Come on, folks, he’s the guy who described Democrats as the “enemy from within,” as his MAGA minions nodded behind him.
Overall, if every tax cut he’s promised is passed in the form he proposed it, which is highly unlikely, the cost to the government will be more than $9 trillion over the next decade, according to the Committee for a Responsible Federal Budget. Now throw in the cost of rounding up 10 to 15 million, or maybe 20 million illegal immigrants (using Trump’s highly-suspect numbers), and we’re starting to see a nation in a bit of financial trouble.
When Trump’s fallen into financial trouble personally in the past, he simply declared bankruptcy … six times, right, or around there? But that’s not an option for a nation. Who will pay in the long run? In one way or another, the 98% of Americans who aren’t wealthy will somehow end up paying a lot more than we’ll be helped by Trump’s tax cuts.

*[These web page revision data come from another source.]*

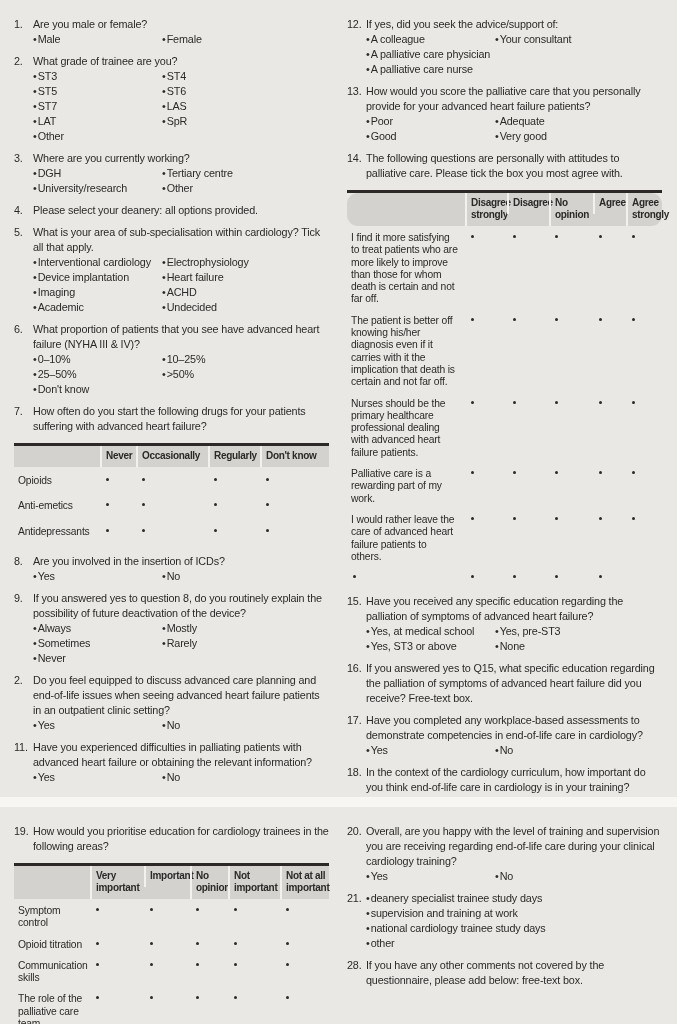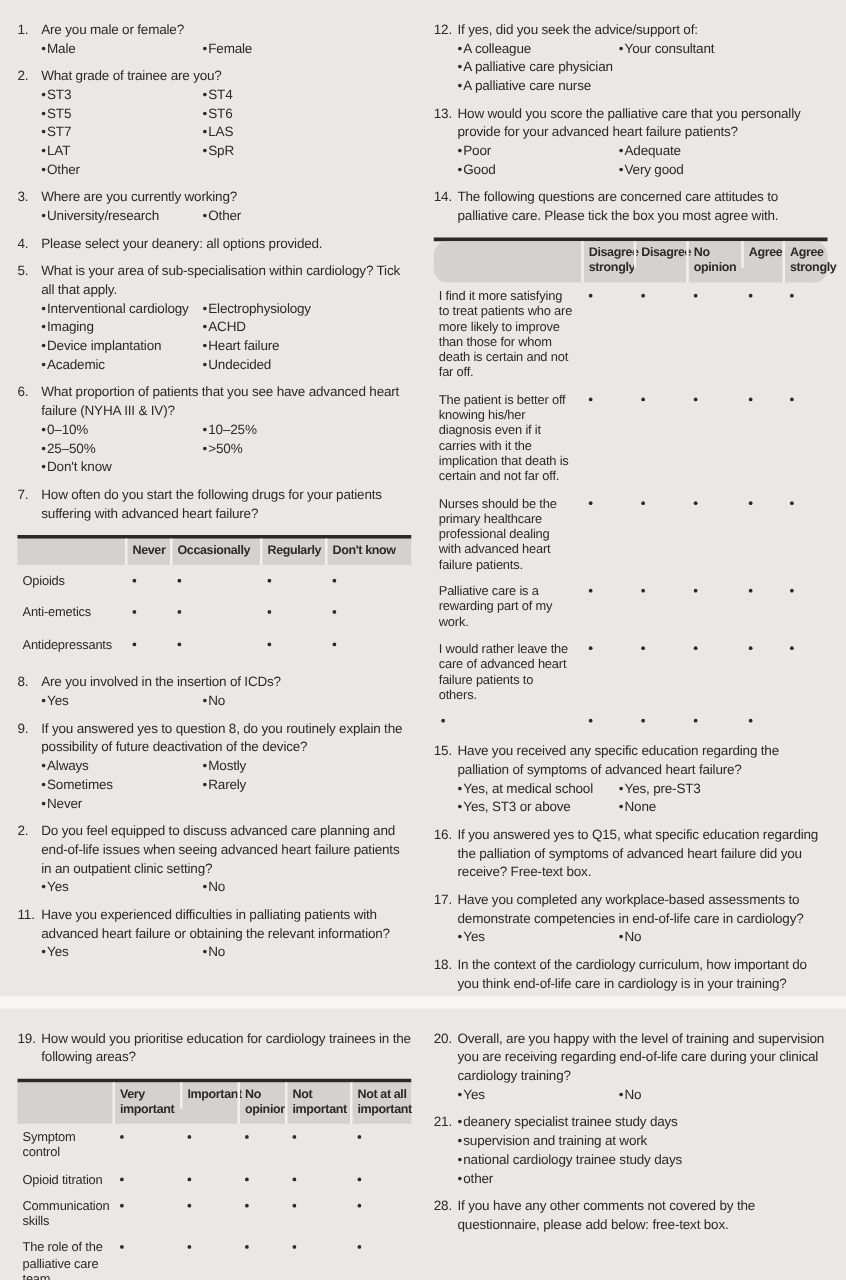--- a/index.html
+++ b/index.html
@@ -309,7 +309,7 @@
       <div class="question">
         <div class="qnum">14.</div>
         <div class="qbody">
-          <div class="qtext">The following questions are concerned care attitudes to palliative care. Please tick the box you most agree with.</div>
+          <div class="qtext">The following questions are personally with attitudes to palliative care. Please tick the box you most agree with.</div>
         </div>
       </div>
       <div class="tbl tbl-q14">

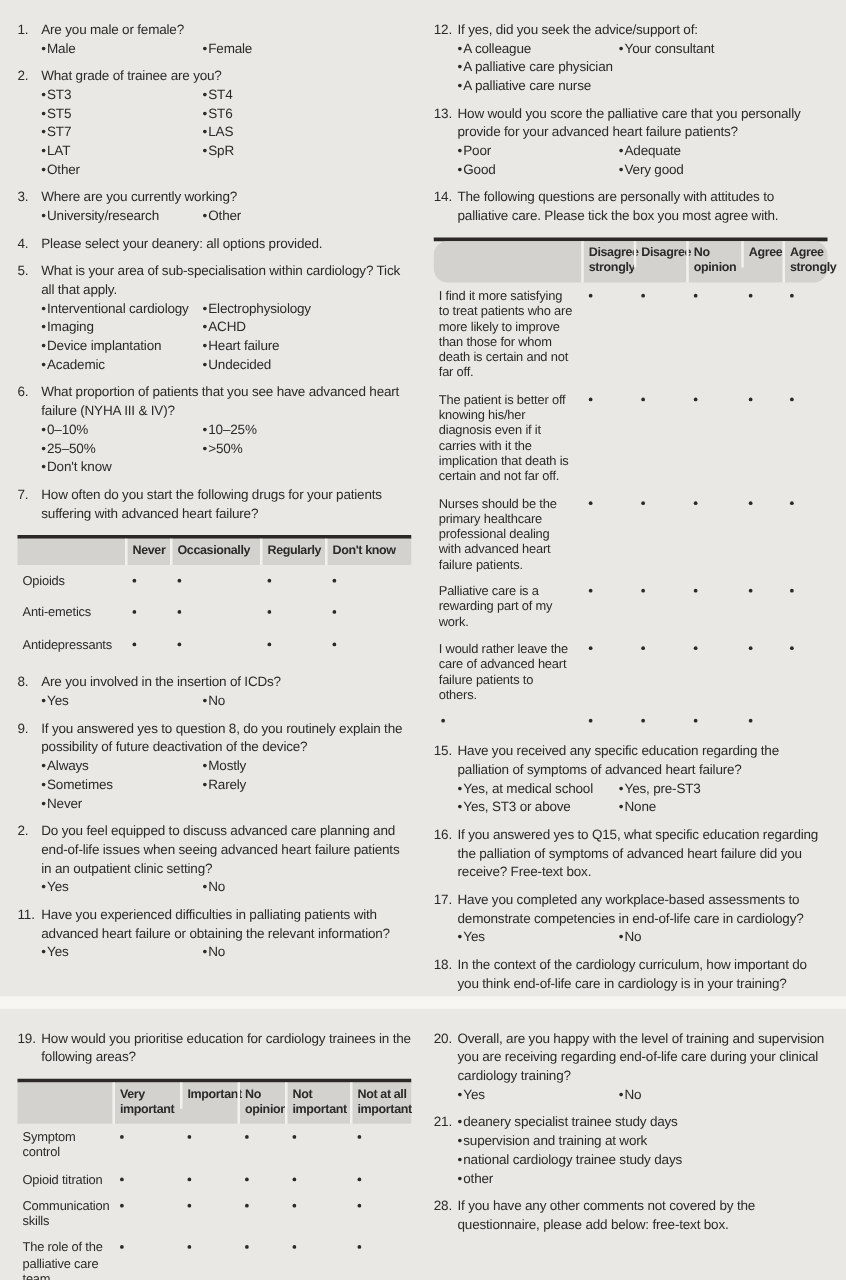--- a/index.html
+++ b/index.html
@@ -117,6 +117,10 @@
         <div class="qbody">
           <div class="qtext">Where are you currently working?</div>
           <div class="optrow">
+            <span class="opt">DGH</span>
+            <span class="opt">Tertiary centre</span>
+          </div>
+          <div class="optrow">
             <span class="opt">University/research</span>
             <span class="opt">Other</span>
           </div>

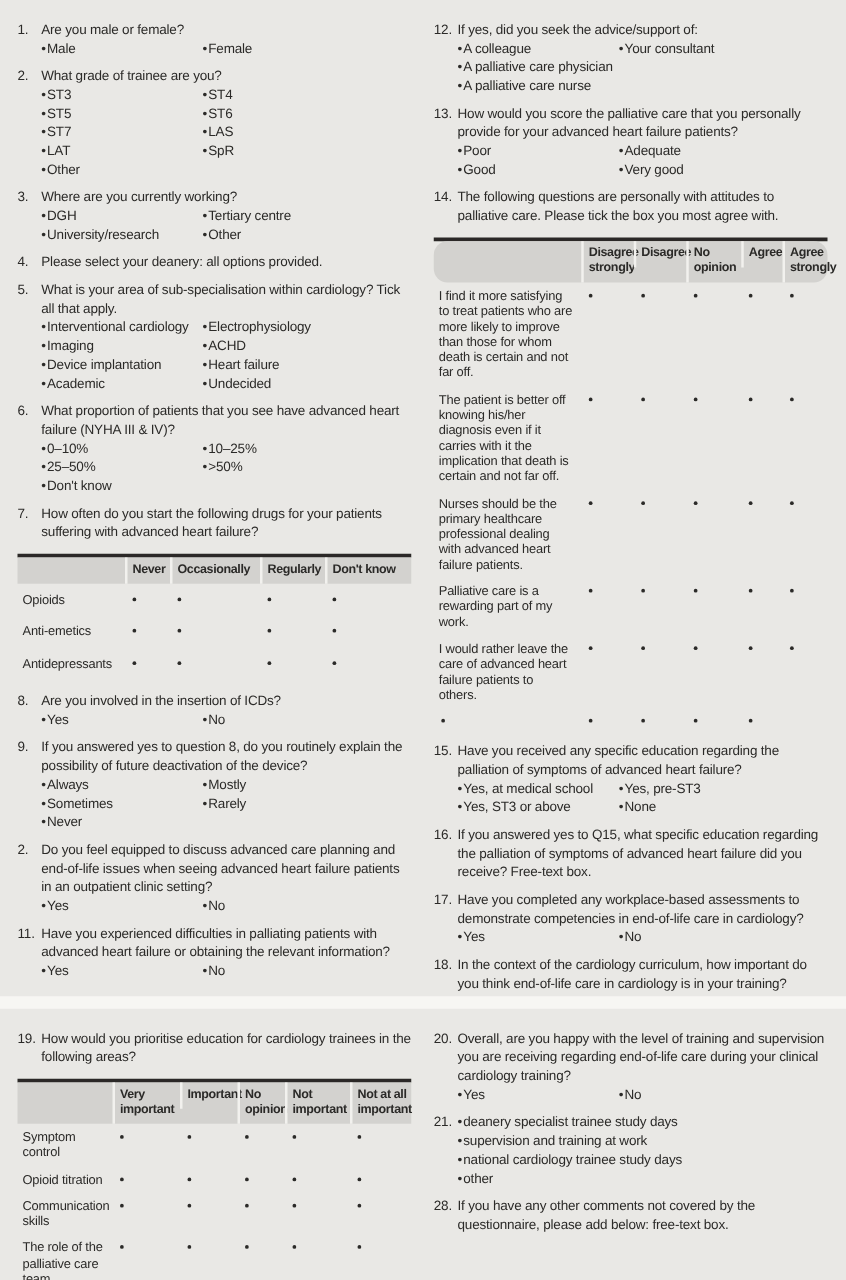--- a/index.html
+++ b/index.html
@@ -141,12 +141,12 @@
             <span class="opt">Electrophysiology</span>
           </div>
           <div class="optrow">
+            <span class="opt">Device implantation</span>
+            <span class="opt">Heart failure</span>
+          </div>
+          <div class="optrow">
             <span class="opt">Imaging</span>
             <span class="opt">ACHD</span>
-          </div>
-          <div class="optrow">
-            <span class="opt">Device implantation</span>
-            <span class="opt">Heart failure</span>
           </div>
           <div class="optrow">
             <span class="opt">Academic</span>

You know it, and I know it. And heaven help our kids and grandkids whose taxes will be paying higher borrowing costs on an unsustainable national debt.
Perhaps our burden will start with Elon Musk finding ways to undercut programs that help older Americans live with dignity in their retirement, and poor folks survive in an increasingly tough economic environment. Heaven knows he won’t be making us any safer in our homes, on the job or on the street in a Trump-supported push to eliminate government regulations.
Could everyday folks gain from the tariffs Trump says he’ll impose on goods from international foes and friends alike? He says so, but a tariff is basically an economic wolf in sheep’s clothing, according to many financial experts. They’re paid by importers, and the costs are typically passed on. Walmart and Target are among the biggest US importers. You think they won’t raise prices on their products to cover their higher costs?
Trump will boast about how much the tariffs are bringing into the federal government, likely dramatically increasing the numbers to make them sound better. But the bottomline is that tariffs are pretty much taxes on everyday folks that Trump hopes will stay hidden under a different guise. Yeah we’re back to the wolf in sheep’s clothing simile.
Stay focused, folks. As Napoleon Bonaparte, yet another a strongman leader, is quoted as saying: “If you wish to be a success in the world, promise everything, deliver nothing.”
You didn't mention Trump's promise to eliminate taxes on tips and overtime which Harris also picked up on. Both would be a big mistake in my view. Moreover, employers would use such a measure to keep base pay low in the case of tipped employees and to reduce paying extra for overtime.